Long Absences

You never intend to step away for very long. A week goes by, then another. Without realizing it, a month has passed.

It can sometimes be hard to keep up a weekly blog. I don’t know how the daily folks do it – Seth Godin says it’s just consistency, but does that mean it’s easier to show up everyday than once per week? Maybe… It’s harder to push off to tomorrow when the deadline is always midnight. I’m not impressed by the folks whose job is to churn out multiple pieces of content per day. Creative burnout aside, there is a difference between being paid for the content and doing it without pay.

Excuses are easy, especially when they are real. Yes, I didn’t set time aside to write, but I also had a major deliverable due at work. I even set up auto-responders on my emails to manage people’s expectations while I was in focus mode. These are reasons, but they do not excuse the absence when you know what you are getting yourself in to.

And when you return to the notion of an update, you feel the need to write something profound to offset the time away, but the ideas feel crusted and not worth sharing. Instead, you hide away, and figure you’ll get back to it next week, meanwhile the feeling of panic and dread increases at the thought of delivering that perfect post.

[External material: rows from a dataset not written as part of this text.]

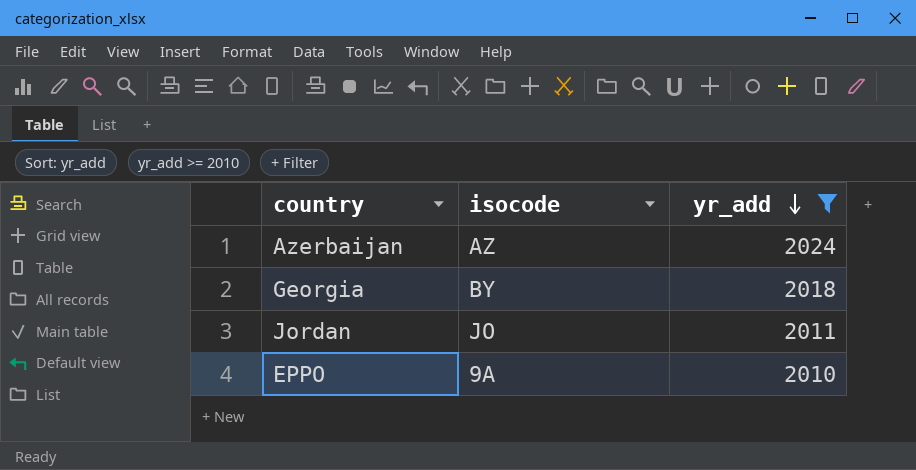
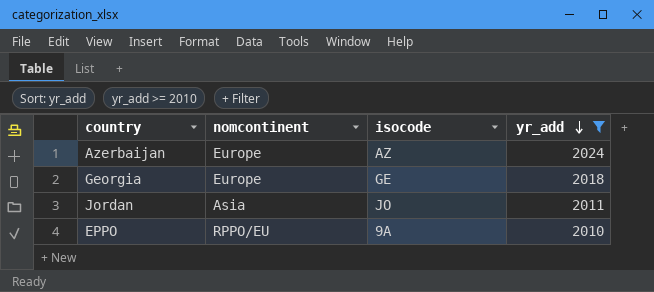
column nomcontinent | position: none -> 2
Georgia | isocode: BY -> GE

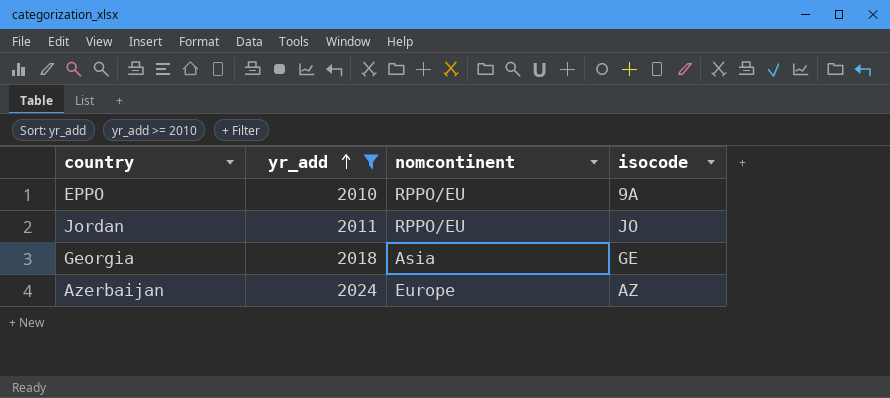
row order: yr_add descending -> yr_add ascending
column yr_add | position: 4 -> 2
Jordan | nomcontinent: Asia -> RPPO/EU
Georgia | nomcontinent: Europe -> Asia

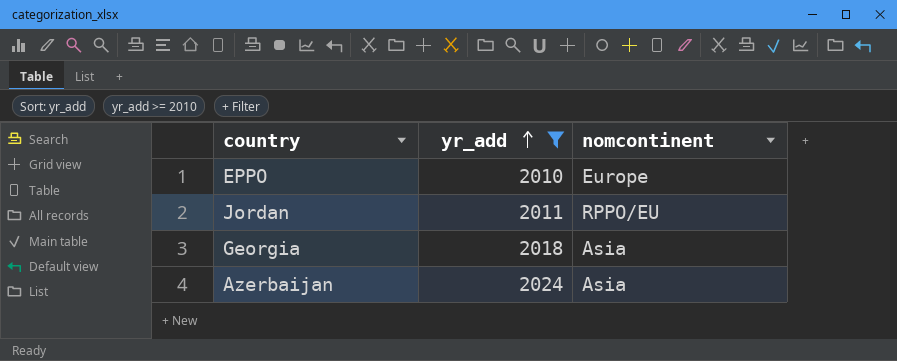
column isocode | position: 4 -> none
EPPO | nomcontinent: RPPO/EU -> Europe
Azerbaijan | nomcontinent: Europe -> Asia

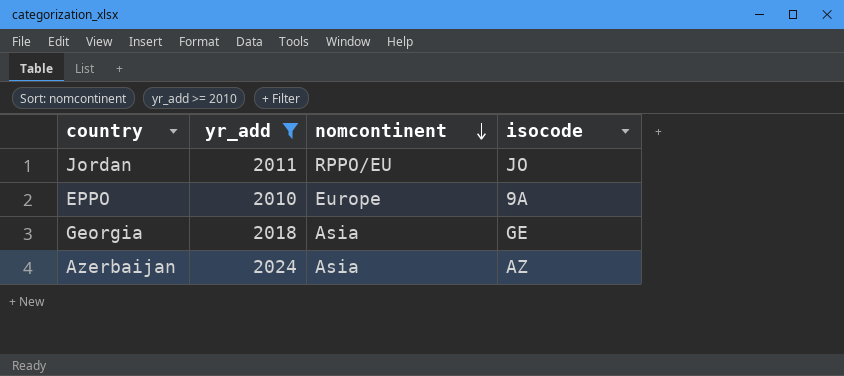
row order: yr_add ascending -> nomcontinent descending
column isocode | position: none -> 4

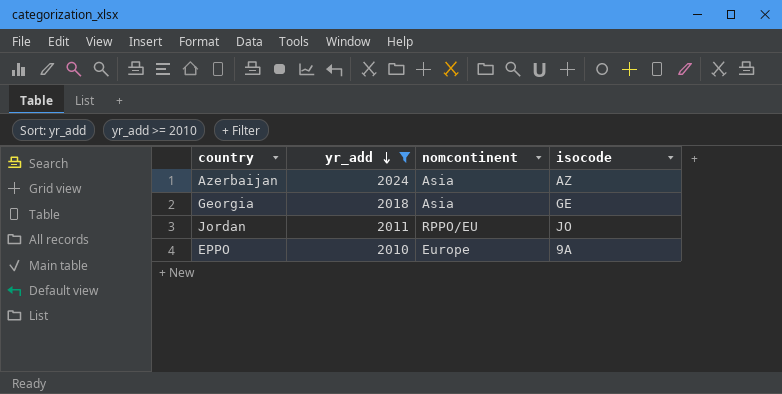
row order: nomcontinent descending -> yr_add descending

But next week comes and goes.

There is no magic solution beyond showing yourself compassion, resetting the clock or counter, and shipping the next thing by trying again.

Stay Awesome,

Ryan

Drip By Drip

A reminder to myself –

I have a tendency to measure progress according to leaps forward in productivity. I block off my calendar with large swaths of time, which gives the illusion that the time spent in a labelled block of time will be proportionate to how far the needle is moved.

But these are just that: illusions.

There are only two kinds of progress I make – the last minute panic against the deadline, and the lesser used but more sustainable drip by drip of micro-steps. The former is very cathartic, but we have to remember that catharsis means to purge, and so in the end you are left drained and must recover.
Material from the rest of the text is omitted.